Im highly considering getting a used engine of a "written off" model i've seen at a local salvage yard, but the thougt of a reuccurence and expense is making me think twice.
I would love to have my car around another 3-4 years before really selling it for a newer model. So a new "less problematic" engine is still a tempting offer.

The 2nd mechanic said the 1st mechanic simply didnt know what he was dealing with and all I have to do is get the head fixed a specailist shop aquire a new head gasket kit and put the engine back in. I will see how this solution pans out after the holidays n notify this thread a.s.a.p.


----------



## cdmorenot (Dec 22, 2005)

sometimes the cheaper.. easier way when it comes to time and labor is just going with a swap.. with deal with alot of blown head gaskets at the shop and most of the times the best option is getting a good junkyard motor.. last month we had an es300 and a v8 aurora come in.. both times the best thing were swaps..


----------



## Caribbean Dude (Dec 24, 2006)

*The trouble continues with no Answer in Sight*

What are the chances of aquiring a new engine from a dealer and having it shipped. Ive had 2 mechanics under my hood now since my last post

(1) Mechanic number one took the head down and discoverd the "milky oil" and disassembled it only to say a repair is possible via welding but the problem would arise agian (a synopsis that could be truthful).

(2) Mechcanic number two said after looking at what the first did said he probably has little or no experience with the Altima engine and said a repair to the aluminum head(shave it) and a new head gasket kit is all thats needed, no need to purchase a whole new engine.

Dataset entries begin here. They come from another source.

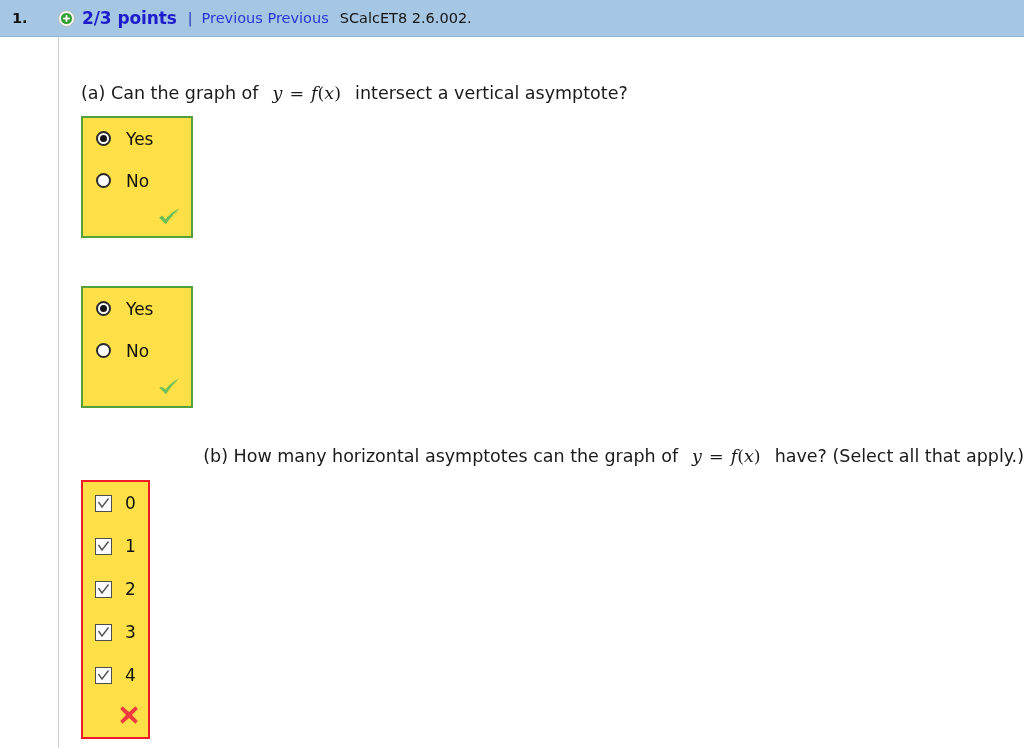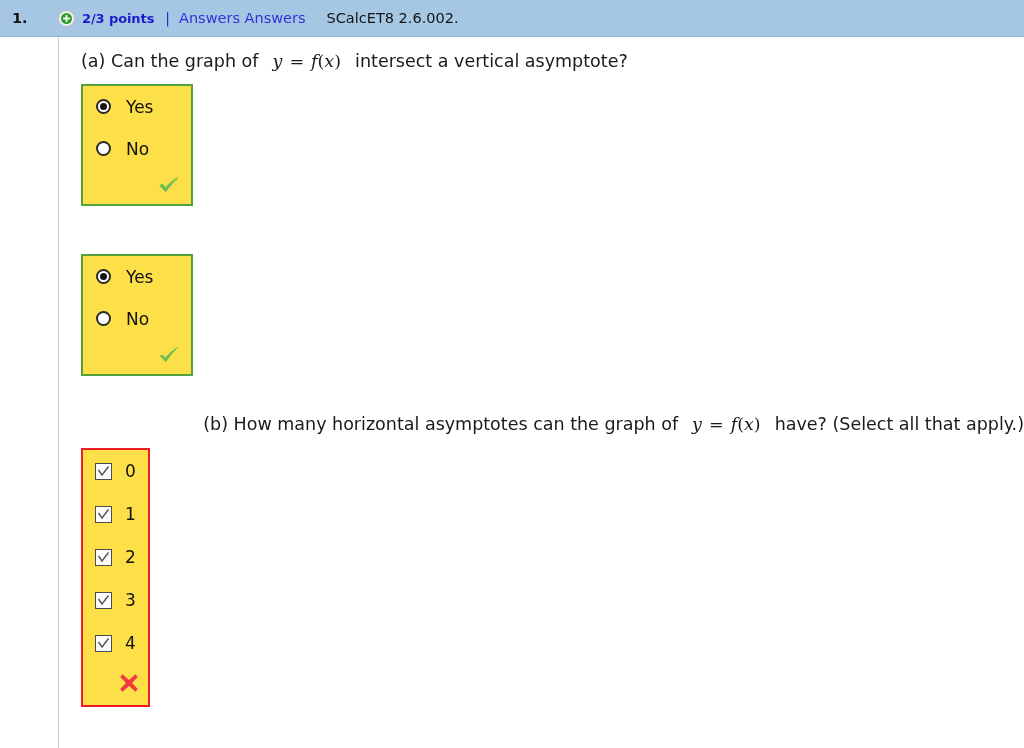"2/3 points" .pts { font-size: 13px -> 17px }
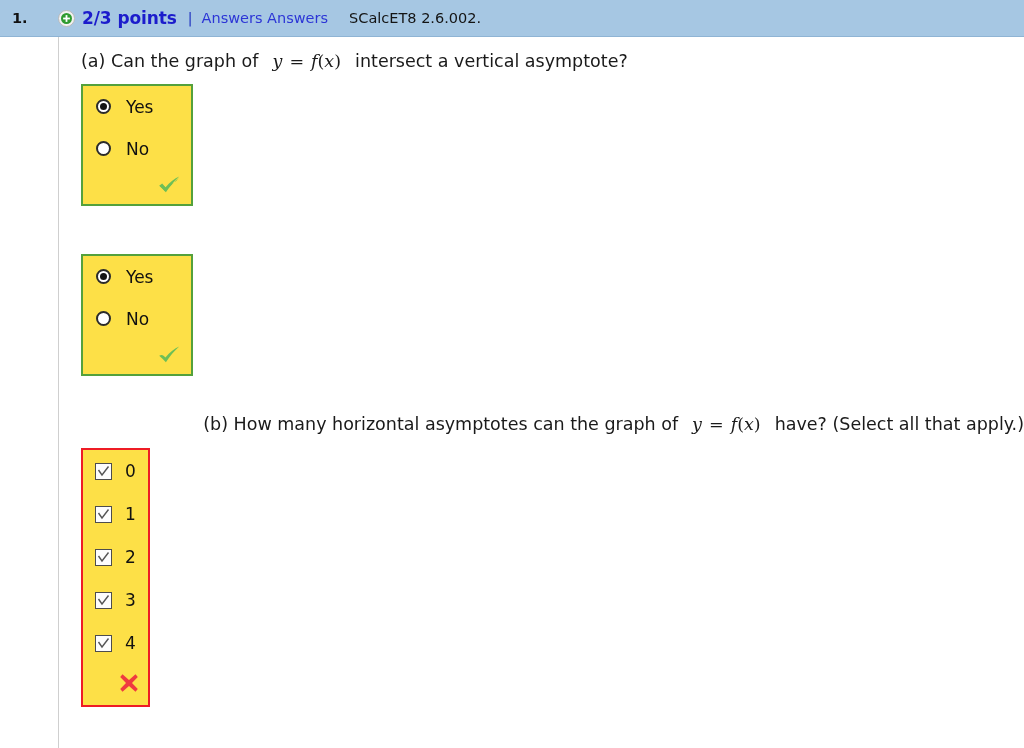"Answers Answers" a.prev-answers { text: Answers Answers -> Previous Previous }
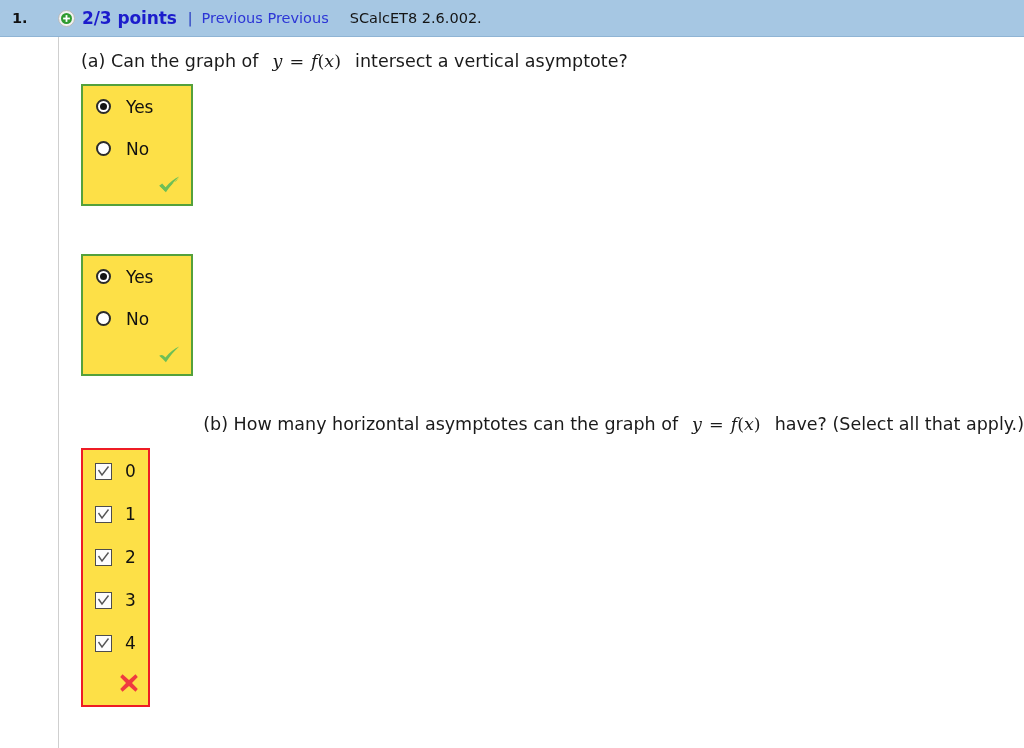"SCalcET8 2.6.002." .qcode { margin-left: 21px -> 11px }
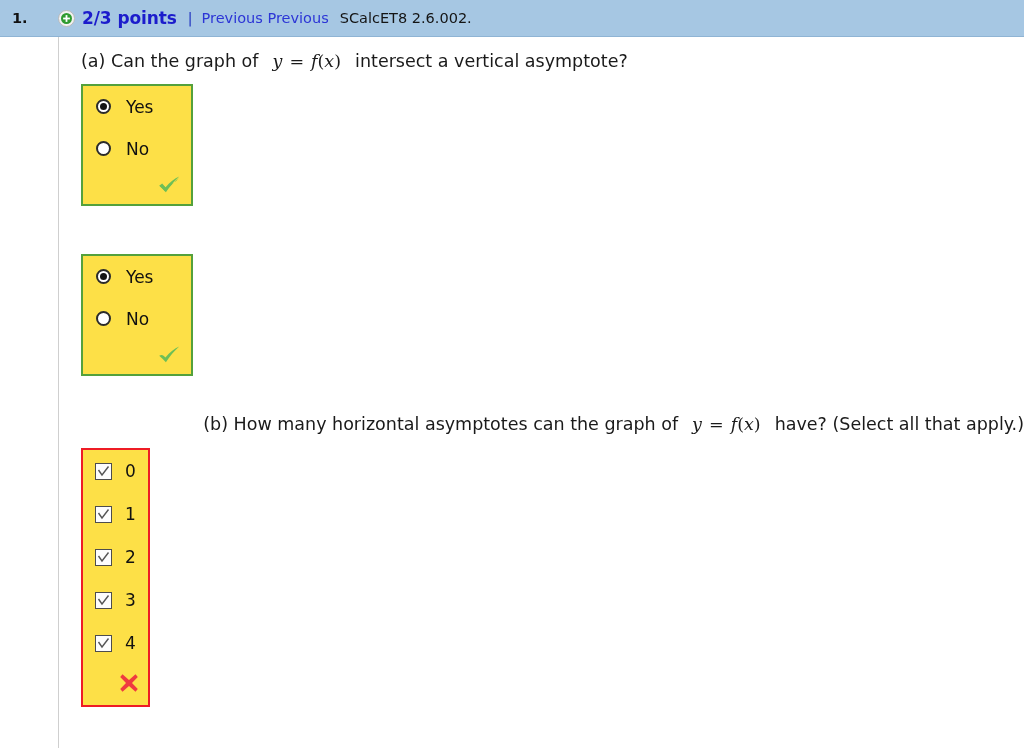"(a) Can the graph of" .blk-a { margin-top: none -> 32px }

The head is currently at a specialty shop that primarily repairs aluminum heads etc.
So Im waiting on their verdict.What troubles me is that the roumur im now hearing is that after a head job these engines never run the same (less power,noisier).

So I am hoping someone hear has either had this problem and had it solved successfully or has purchased a new engine from a dealer or a used engine and has some what of a success story to share with me, cuase i much as id hate 2 selling the car is sad option im considering (placed alot of work on the enterior n exterior)


----------



## LONDONDERRY (May 19, 2004)

just replace the motor, it will be cheaper and more dependable in the long run


----------



## rps180 (Aug 20, 2005)

If you do purchase a motor from Nissan, they do not come "Brand new". They are all remanufactured (at least that is all I have seen recently).
If you want peace of mind, go with the reman engine. I have a feeling that the labor you might be getting charged for the head gasket replacement may run you the same amount. Make sure you ask how much they would charge you first tho.


----------



## Caribbean Dude (Dec 24, 2006)

*Almost Complete (Give Or Take)*

Well I finally got the engine head back, clean and shaved, with signs of any cracks just a slight "warp" if thats the correct terminology. Anyway the head was replaced back on the block with a new head gasket kit and the engine started up "after a lil coaxing" and the white smoke still came out the exhaust but after a few mins this dissipated. Only signs now of any engine trouble is the "airbag" light and "check engine" lights still lit on the gauge cluster, that and a rough idle the seems to be stemming from a lack of compression in one of the valves / lifters (im still not 2 sure yet). Im hoping after a few start ups this too will simmer down to norm.
Special thanks to everyone who has posted to my thread, you were a heap of help
Laslty if anyone has any knowledge they can lend on the remaining issues i stated above your help will be greatly appreciated


----------



## rps180 (Aug 20, 2005)

Did you replace all the spark plugs?
Check engine light might be related to your rough idle (misfire code possibly).
Anywho, check the codes, note them, clear them out, then see if they get come back on.


----------



## Caribbean Dude (Dec 24, 2006)

Yep replaced all the spark plugs and the lack of compression seems to be coming from one of the a.k.a. the rough idle. Im being told thats cause the mechanic didnt place oil in the cylinders after he fixed the head to make sure it kept the compression or something.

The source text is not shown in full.